The above table summarizes how to operate the ordered intervals. The occurrence frequency of the sorted _range may be surprising. When searching, this frequency increases because of the importance of equivalence detection. For lower_bound and upper_bound, it is easy to retreat in equal detection, but for pai_range, it is natural to detect only equal values. In the sorted range of the second row, pai_range beat find for another reason: pai_range takes the logarithm time, while find takes the linear time.

For Multiset and multimap, when you are searching for the row of the first object that is equal to a specific value, this table lists the find and lower_bound algorithms as candidates. Find is a common choice for this task, and you may have noticed that in the set and map columns, this is only find. However, for multi containers, if not only one value exists, find does not guarantee that it can identify the first element in the container that is equal to the given value; it only recognizes one of these elements. If you really need to find the first element equal to the given value, you should use lower_bound, and you must manually perform the equivalence check on the second part. (You can use interval _range to avoid manual equivalence detection, but it takes much more to call interval _range than to call lower_bound .)

It is easy to choose from Count, find, binary_search, lower_bound, upper_bound, and pai_range. When you call it, selecting an algorithm or a member function can give you the behavior and performance you need, and it is the least effort. Follow this advice (or refer to the table) and you will not be confused.

[1] Scott Meyers, valid tive STL: 50 specific ways to improve your use of the standard template library, Addison-Wesley, 2001, ISBN 0-201-74962-9. This article is written in Article 45 based on valid STL.
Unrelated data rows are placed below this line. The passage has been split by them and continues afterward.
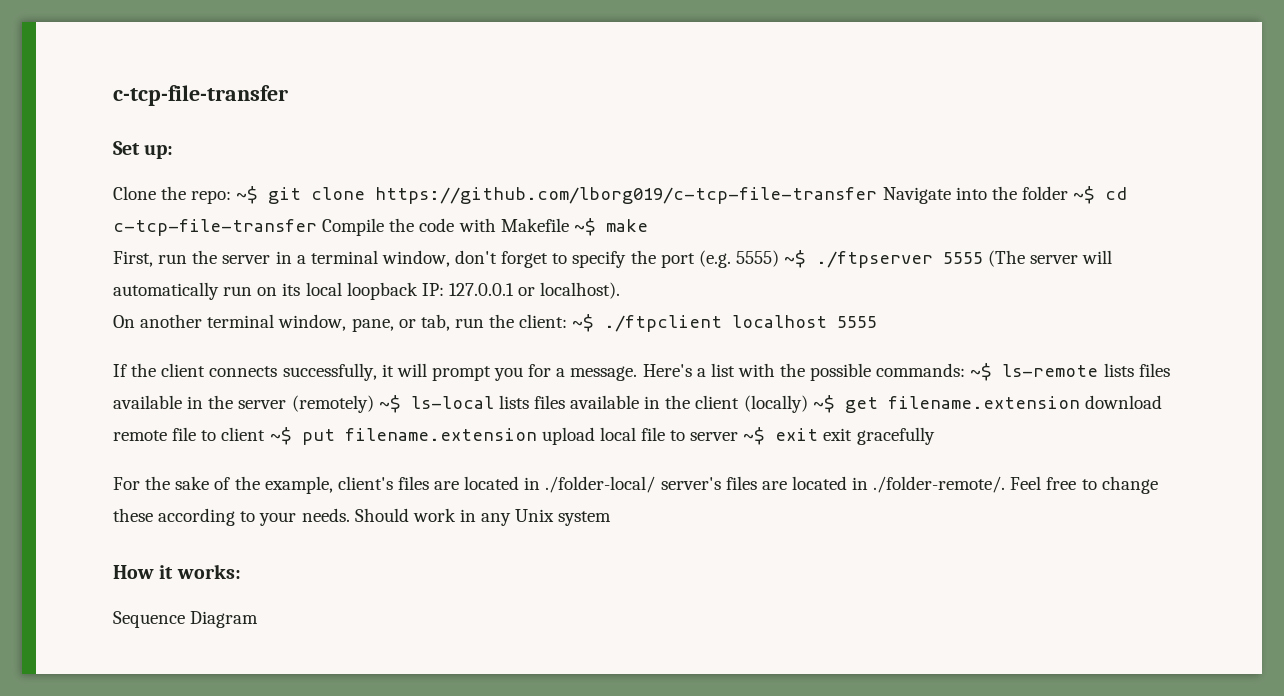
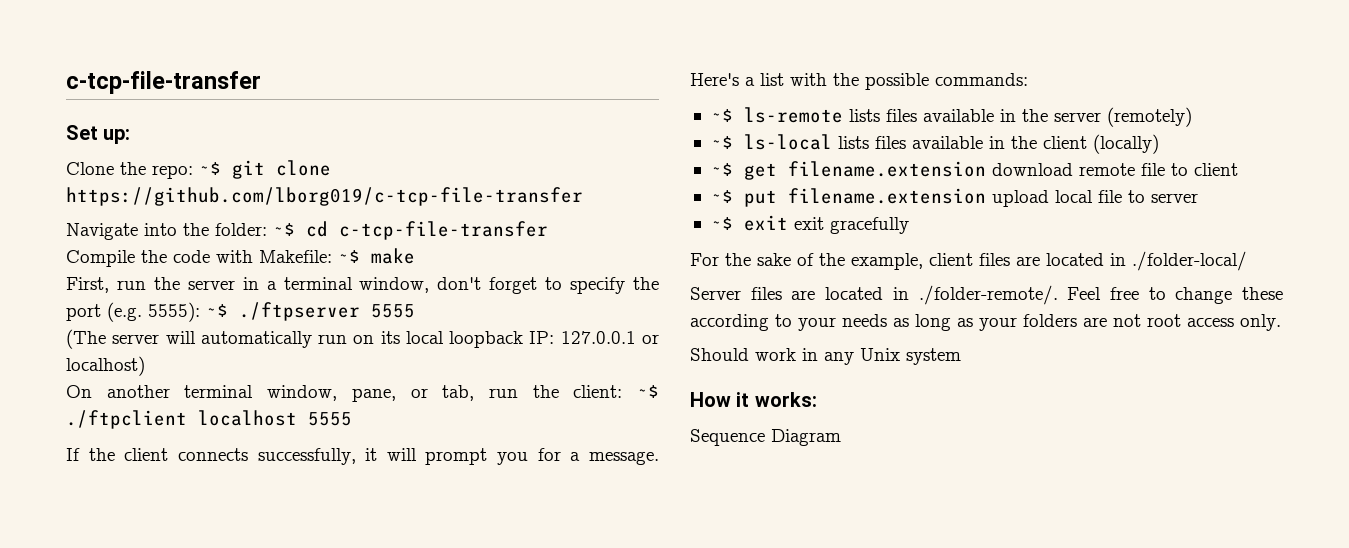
- Clone the repo: ~$ git clone https://github.com/lborg019/c-tcp-file-transfer Navigate into the folder ~$ cd c-tcp-file-transfer Compile the code with Makefile ~$ make
+ Clone the repo: ~$ git clone https://github.com/lborg019/c-tcp-file-transfer
+ Navigate into the folder: ~$ cd c-tcp-file-transfer
+ Compile the code with Makefile: ~$ make
- First, run the server in a terminal window, don't forget to specify the port (e.g. 5555) ~$ ./ftpserver 5555 (The server will automatically run on its local loopback IP: 127.0.0.1 or localhost).
+ First, run the server in a terminal window, don't forget to specify the port (e.g. 5555): ~$ ./ftpserver 5555
+ (The server will automatically run on its local loopback IP: 127.0.0.1 or localhost)
- Here's a list with the possible commands: ~$ ls-remote lists files available in the server (remotely) ~$ ls-local lists files available in the client (locally) ~$ get filename.extension download remote file to client ~$ put filename.extension upload local file to server ~$ exit exit gracefully
+ Here's a list with the possible commands:
+ ~$ ls-remote lists files available in the server (remotely)
+ ~$ ls-local lists files available in the client (locally)
+ ~$ get filename.extension download remote file to client
+ ~$ put filename.extension upload local file to server
+ ~$ exit exit gracefully
- For the sake of the example, client's files are located in ./folder-local/ server's files are located in ./folder-remote/. Feel free to change these according to your needs. Should work in any Unix system
+ For the sake of the example, client files are located in ./folder-local/
+ Server files are located in ./folder-remote/. Feel free to change these according to your needs as long as your folders are not root access only.
+ Should work in any Unix system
[2] If, in a certain sort order, one is not before the other, the two objects are equivalent. Generally, the equivalent value is equal, but not always. For example, strings "STL" and "STL" are equivalent in case-insensitive sorting, but they are obviously not equal. For details about the differences between equivalence and equality, refer to Clause 19.

[3] You can find the cause in Clause 44.

Contact Us

The content source of this page is from Internet, which doesn't represent Alibaba Cloud's opinion; products and services mentioned on that page don't have any relationship with Alibaba Cloud. If the content of the page makes you feel confusing, please write us an email, we will handle the problem within 5 days after receiving your email.
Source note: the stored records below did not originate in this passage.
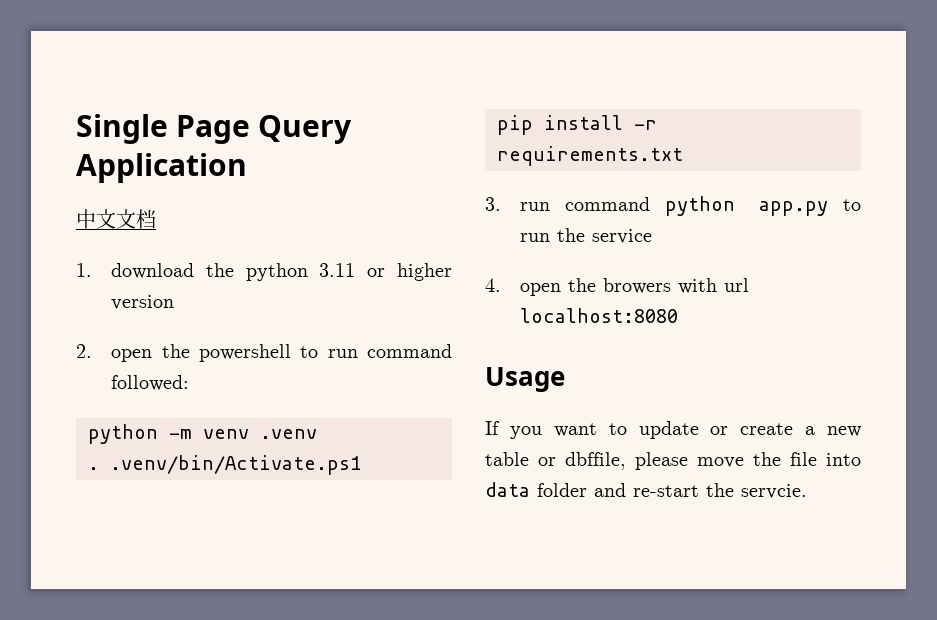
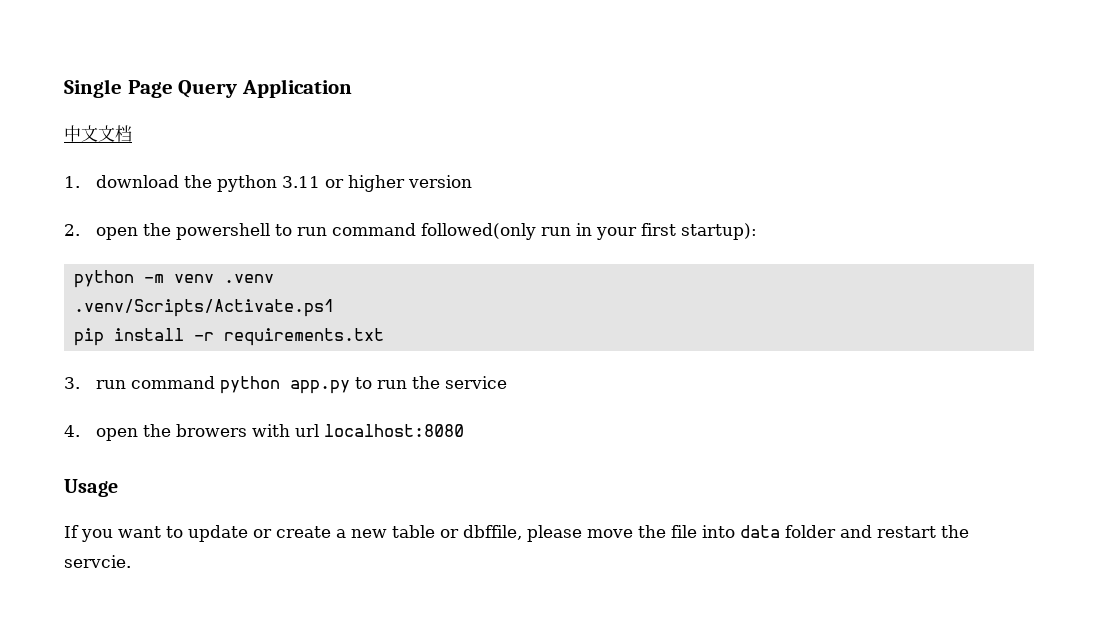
- 2. open the powershell to run command followed:
+ 2. open the powershell to run command followed(only run in your first startup):
- . .venv/bin/Activate.ps1
+ .venv/Scripts/Activate.ps1
- If you want to update or create a new table or dbffile, please move the file into data folder and re-start the servcie.
+ If you want to update or create a new table or dbffile, please move the file into data folder and restart the servcie.

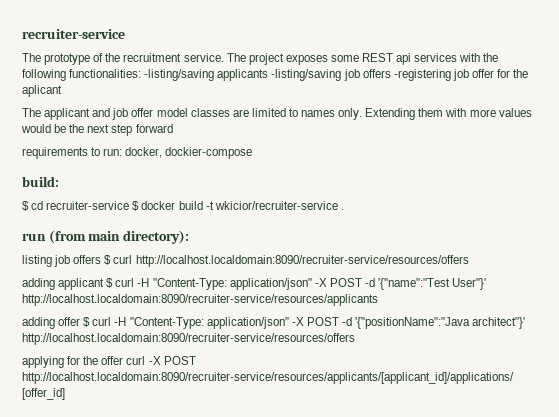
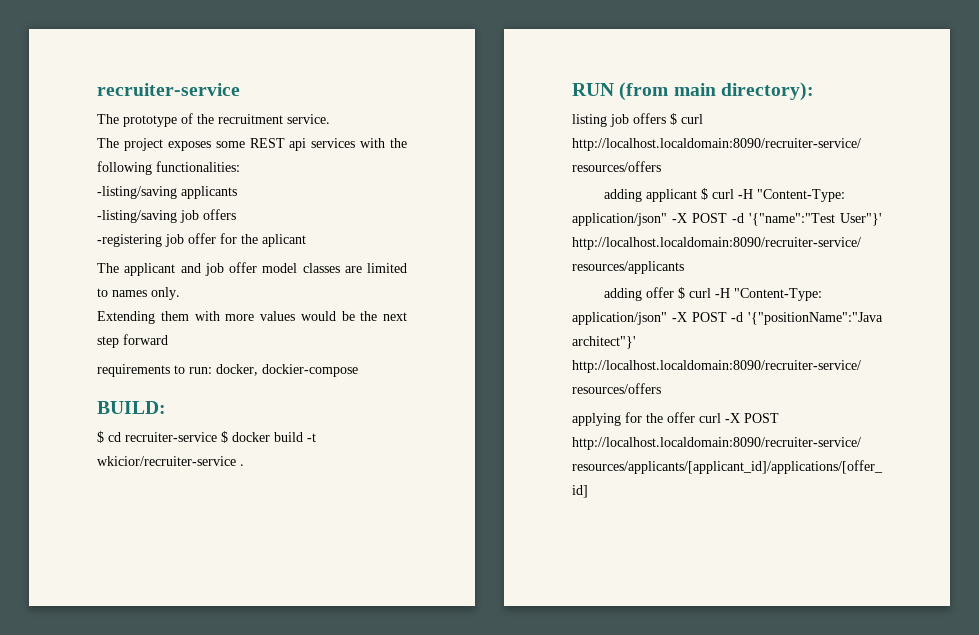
- The prototype of the recruitment service. The project exposes some REST api services with the following functionalities: -listing/saving applicants -listing/saving job offers -registering job offer for the aplicant
+ The prototype of the recruitment service.
+ The project exposes some REST api services with the following functionalities:
+ -listing/saving applicants
+ -listing/saving job offers
+ -registering job offer for the aplicant
- The applicant and job offer model classes are limited to names only. Extending them with more values would be the next step forward
+ The applicant and job offer model classes are limited to names only.
+ Extending them with more values would be the next step forward
- build:
+ BUILD:
- run (from main directory):
+ RUN (from main directory):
If you find any instances of plagiarism from the community, please send an email to: info-contact@alibabacloud.com and provide relevant evidence. A staff member will contact you within 5 working days.

A Free Trial That Lets You Build Big!

Start building with 50+ products and up to 12 months usage for Elastic Compute Service

  • Sales Support

    1 on 1 presale consultation

  • After-Sales Support

    24/7 Technical Support 6 Free Tickets per Quarter Faster Response

  • Alibaba Cloud offers highly flexible support services tailored to meet your exact needs.